As I have pointed out earlier, USCIS is not always skilled with numbers. When that trait is mixed with the inherent difficulty of an immigration agency managing an economic development/investment program some peculiar things happen.
All this relates to the cumbersome EB-5 (immigrant investor) program in which an alien family gets a full set of green cards in return for a private-sector investment of half a million dollars, a program described more thoroughly in the CIS Backgrounder "The Immigrant Investor (EB-5) Visa: A Program that Is, and Deserves to Be, Failing".
Playing the middleman role between alien investors and local users of their capital are a set of U.S.-based entities called regional centers, which are typically run by for-profit organizations. These are licensed by USCIS, a clumsy process in which the staff adjudicators have been less enthusiastic about many of the applications (the I-924) than the agency's Washington leadership.

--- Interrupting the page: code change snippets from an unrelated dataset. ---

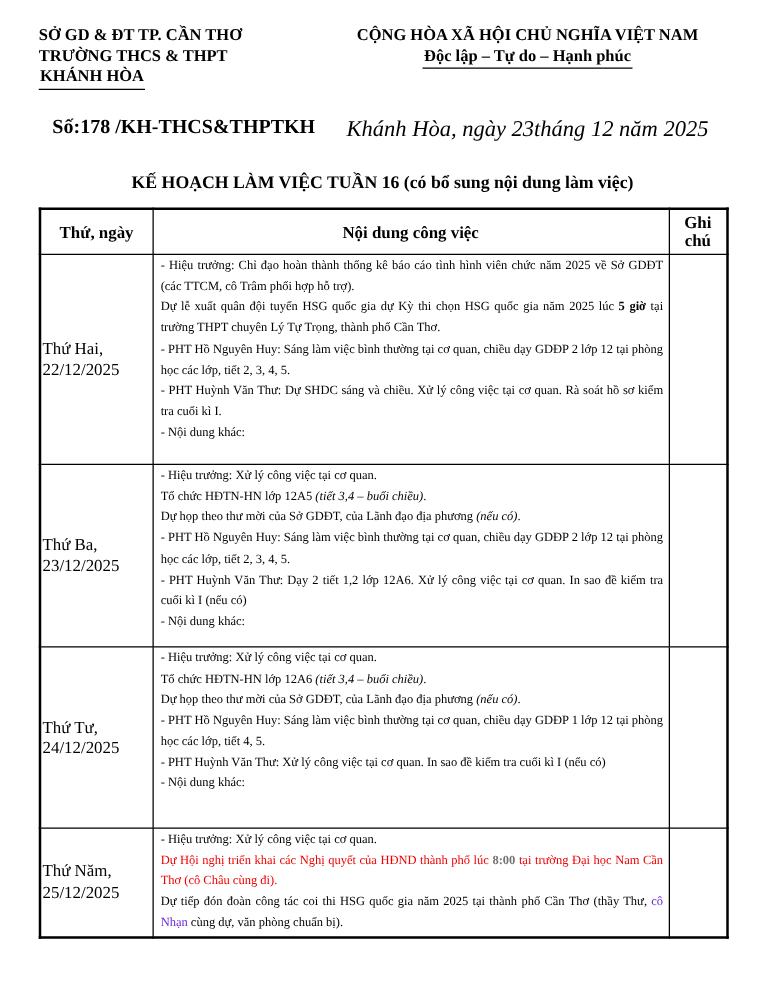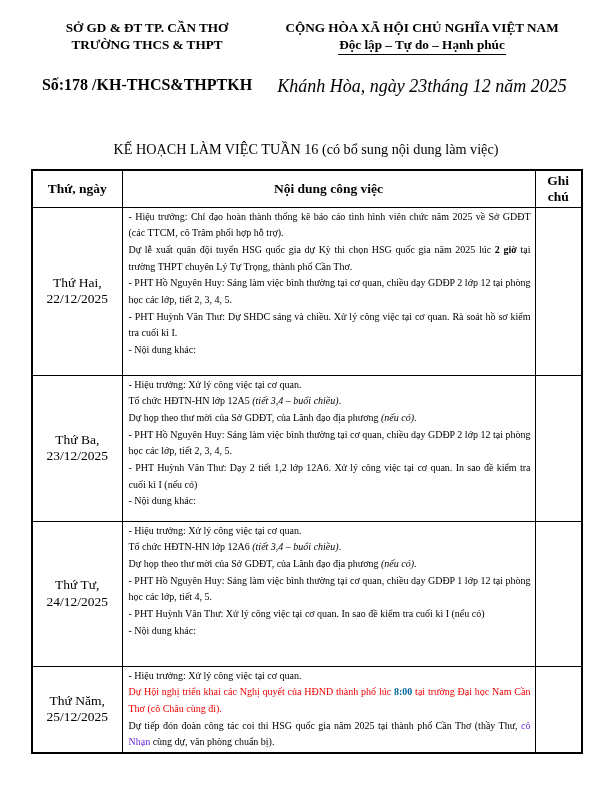--- a/index.html
+++ b/index.html
@@ -7,50 +7,50 @@
     width:609px; height:806px;
     background:#ffffff;
     font-family:"Liberation Serif", serif;
     color:#000;
     overflow:hidden;
   }
   .page { padding:20px 28px 0 31px; }
 
   
   .letterhead { display:flex; }
-  .lh-left { width:232px; text-align:center; font-weight:bold; font-size:13.2px; line-height:16.5px; }
+  .lh-left { width:232px; text-align:left; font-weight:bold; font-size:13.2px; line-height:16.5px; }
   .lh-right { flex:1; text-align:center; font-weight:bold; font-size:13.2px; line-height:16.5px; }
   .u { display:inline-block; border-bottom:1.5px solid #000; padding:0 1px 1px 1px; }
 
   .ref-row { display:flex; margin-top:21px; }
   .ref-left { width:232px; text-align:center; font-size:16px;font-weight:bold; }
   .ref-right { flex:1; text-align:center; font-style:italic; font-size:18px; }
 
   
-  .title { margin-top:44px; text-align:center; font-weight:normal; font-size:14.2px; line-height:17px; }
+  .title { margin-top:24px; text-align:center; font-weight:bold; font-size:14.2px; line-height:17px; }
   .subtitle { text-align:center; font-style:italic; font-size:13.8px; line-height:17px; }
 
   
   table.plan {
     margin-top:11px;
     border-collapse:collapse;
     width:550px;
     table-layout:fixed;
     border:2px solid #000;
   }
   table.plan th, table.plan td { border:1px solid #000; box-sizing:border-box; }
   col.c-day { width:90px; }
   col.c-content { width:413px; }
   col.c-note { width:47px; }
 
   thead tr { height:37px;margin-left:28px; }
   th { font-weight:bold; font-size:13.5px; text-align:center; vertical-align:middle; line-height:15.5px; padding:1px 2px; }
 
   td.day-cell {
-    text-align:center; vertical-align:middle;
+    vertical-align:middle;
     font-size:13.5px; line-height:16.5px; padding:1px;
     overflow:hidden;
   }
   td.content-cell {
     vertical-align:top; padding:1px 4px 1px 6px;
     font-size:10px; overflow:hidden;
   }
   td.content-cell p { margin:0; text-align:justify; line-height:16.7px; }
   td.note-cell { vertical-align:top; font-size:13.5px; }
 
@@ -61,20 +61,21 @@
 </style>
 </head>
 <body>
 
 <div class="page">
 
   <div class="letterhead">
     <div class="lh-left">
       <div>SỞ GD &amp; ĐT TP. CẦN THƠ</div>
       <div>TRƯỜNG THCS &amp; THPT</div>
+      <div><span class="u">KHÁNH HÒA</span></div>
     </div>
     <div class="lh-right">
       <div>CỘNG HÒA XÃ HỘI CHỦ NGHĨA VIỆT NAM</div>
       <div><span class="u">Độc lập – Tự do – Hạnh phúc</span></div>
     </div>
   </div>
 
   <div class="ref-row">
     <div class="ref-left">Số:178 /KH-THCS&amp;THPTKH</div>
     <div class="ref-right">Khánh Hòa, ngày 23tháng 12 năm 2025</div>
@@ -96,21 +97,21 @@
       </tr>
     </thead>
     <tbody>
         <tr>
           <td class="day-cell">
             <div>Thứ Hai,</div>
             <div>22/12/2025</div>
           </td>
           <td class="content-cell">
             <p><span>- Hiệu trưởng: Chỉ đạo hoàn thành thống kê báo cáo tình hình viên chức năm 2025 về Sở GDĐT (các TTCM, cô Trâm phối hợp hỗ trợ).</span></p>
-            <p><span>Dự lễ xuất quân đội tuyển HSG quốc gia dự Kỳ thi chọn HSG quốc gia năm 2025 lúc </span><span style="font-weight: bold;">2 giờ</span><span> tại trường THPT chuyên Lý Tự Trọng, thành phố Cần Thơ.</span></p>
+            <p><span>Dự lễ xuất quân đội tuyển HSG quốc gia dự Kỳ thi chọn HSG quốc gia năm 2025 lúc </span><span style="font-weight: bold;">5 giờ</span><span> tại trường THPT chuyên Lý Tự Trọng, thành phố Cần Thơ.</span></p>
             <p><span>- PHT Hồ Nguyên Huy: Sáng làm việc bình thường tại cơ quan, chiều dạy GDĐP 2 lớp 12 tại phòng học các lớp, tiết 2, 3, 4, 5.</span></p>
             <p><span>- PHT Huỳnh Văn Thư: Dự SHDC sáng và chiều. Xử lý công việc tại cơ quan. Rà soát hồ sơ kiểm tra cuối kì I.</span></p>
             <p><span>- Nội dung khác:</span></p>
           </td>
           <td class="note-cell"></td>
         </tr>
         <tr>
           <td class="day-cell">
             <div>Thứ Ba,</div>
             <div>23/12/2025</div>
@@ -140,21 +141,21 @@
           </td>
           <td class="note-cell"></td>
         </tr>
         <tr>
           <td class="day-cell">
             <div>Thứ Năm,</div>
             <div>25/12/2025</div>
           </td>
           <td class="content-cell">
             <p><span>- Hiệu trưởng: Xử lý công việc tại cơ quan.</span></p>
-            <p><span style="color: rgb(238, 0, 0);">Dự Hội nghị triển khai các Nghị quyết của HĐND thành phố lúc </span><span style="font-weight: bold; color: #0369a1;">8:00</span><span style="color: rgb(238, 0, 0);"> tại trường Đại học Nam Cần Thơ (cô Châu cùng đi).</span></p>
+            <p><span style="color: rgb(238, 0, 0);">Dự Hội nghị triển khai các Nghị quyết của HĐND thành phố lúc </span><span style="font-weight: bold; color: #737373;">8:00</span><span style="color: rgb(238, 0, 0);"> tại trường Đại học Nam Cần Thơ (cô Châu cùng đi).</span></p>
             <p><span>Dự tiếp đón đoàn công tác coi thi HSG quốc gia năm 2025 tại thành phố Cần Thơ (thầy Thư, </span><span style="color: #6d28d9;">cô Nhạn</span><span> cùng dự, văn phòng chuẩn bị).</span></p>
           </td>
           <td class="note-cell"></td>
         </tr>
       </tbody>
   </table>
 
 </div>
 
 </body></html>

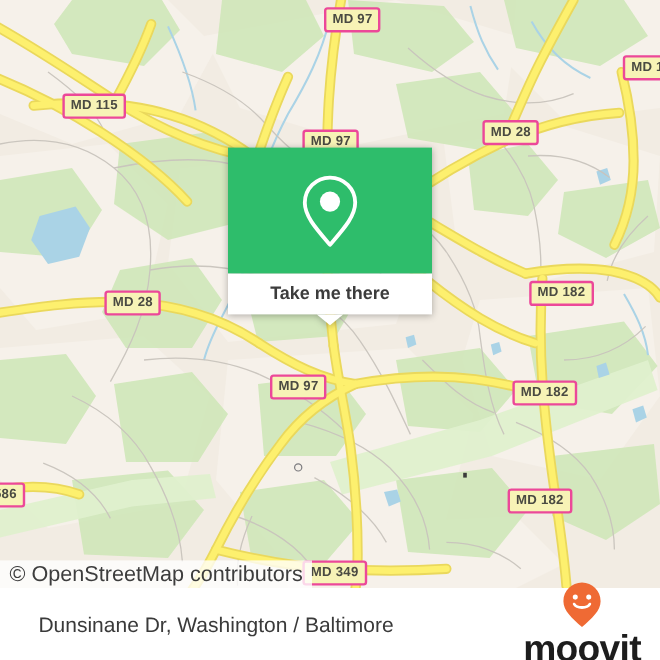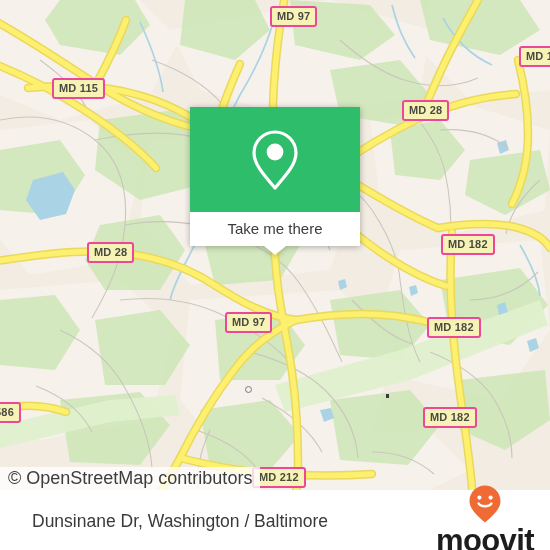--- a/index.html
+++ b/index.html
@@ -93,23 +93,24 @@
     font-family: "Liberation Sans", sans-serif;
     font-size: 18px;
     line-height: 14px;
     white-space: nowrap;
   }
 
   
   #callout {
     position: absolute;
     left: 190px;
-    top: 107px;
+    top: 123px;
     width: 170px;
     filter: drop-shadow(0 1px 3px rgba(0,0,0,0.30));
+    font-weight: bold;
   }
   #callout-green {
     width: 170px;
     height: 105px;
     background: #2ebd6b;
     position: relative;
   }
   #pin-icon-wrap {
     position: absolute;
     left: 0; top: 0; right: 0; bottom: 0;
@@ -364,21 +365,21 @@
     <div class="shield" style="left:519px; top:46px;">MD 18</div>
     <div class="shield" style="left:52px;  top:78px;">MD 115</div>
     <div class="shield" style="left:252px; top:108px;">MD 97</div>
     <div class="shield" style="left:402px; top:100px;">MD 28</div>
     <div class="shield" style="left:87px;  top:242px;">MD 28</div>
     <div class="shield" style="left:441px; top:234px;">MD 182</div>
     <div class="shield" style="left:225px; top:312px;">MD 97</div>
     <div class="shield" style="left:427px; top:317px;">MD 182</div>
     <div class="shield" style="left:-12px; top:402px;">586</div>
     <div class="shield" style="left:423px; top:407px;">MD 182</div>
-    <div class="shield" style="left:252px; top:467px;">MD 212</div>
+    <div class="shield" style="left:252px; top:467px;">MD 349</div>
 
     <div id="attribution">© OpenStreetMap contributors</div>
 
     <div id="callout">
       <div id="callout-green">
         <div id="pin-icon-wrap">
           <svg width="52" height="62" viewBox="0 0 52 62" xmlns="http://www.w3.org/2000/svg">
             <path d="M26 3 C14.4 3 5 12.4 5 24 C5 35 14 45 26 59 C38 45 47 35 47 24 C47 12.4 37.6 3 26 3 Z" fill="none" stroke="#ffffff" stroke-width="3.2" stroke-linejoin="round"></path>
             <circle cx="26" cy="23" r="8.4" fill="#ffffff"></circle>
           </svg>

The table below shows what has happened when would-be regional centers filed for that status in the last couple of years. (If your eyes glaze over at too many numbers, you best bail out now.)
Bear in mind that only the first four columns of numbers were released by USCIS; the troublesome ones, those in the fifth and sixth columns and in the totals, have been calculated from the government's data and they show a puzzling pattern. If you add up the approvals and denials (374 decisions) they do not equal the applications filed (593), leading to the question: what happened to the missing 219 applications?
And, more fundamentally, why is USCIS releasing a set of unexplained numbers that would raise such a question? Doesn't it read its own statistics?
Are the 219 cases simply being set aside and not acted upon? Has this backlog, as the table suggests, been built up steadily in recent years while the Obama administration has been running things? I doubt that.
The government says that its statistics — which do not add up — consist of received applications, approved ones, and denied ones. Perhaps there is a missing fourth category, such as withdrawals, that fills the statistical gap or maybe the missing 219 includes a mix of postponed decisions and withdrawals.
Presumably this general release of numbers was designed to show that the EB-5 program is moving along nicely and that there have been more approvals than denials. But if you examine these numbers it quickly becomes clear that only a minority of the regional center applications filed (593) have been approved (231) — and this is in an agency that routinely approves 90-95 percent of the applications it sees.
Is the problem that USCIS is handling this very modest pile of applications ever more slowly — or that it is not quite up to the task of using numbers to show what is actually happening? (None of the numbers involve anything beyond grade-school math.)
Neither answer is very encouraging when you bear in mind that USCIS is about to tackle a de facto amnesty for something like a million people.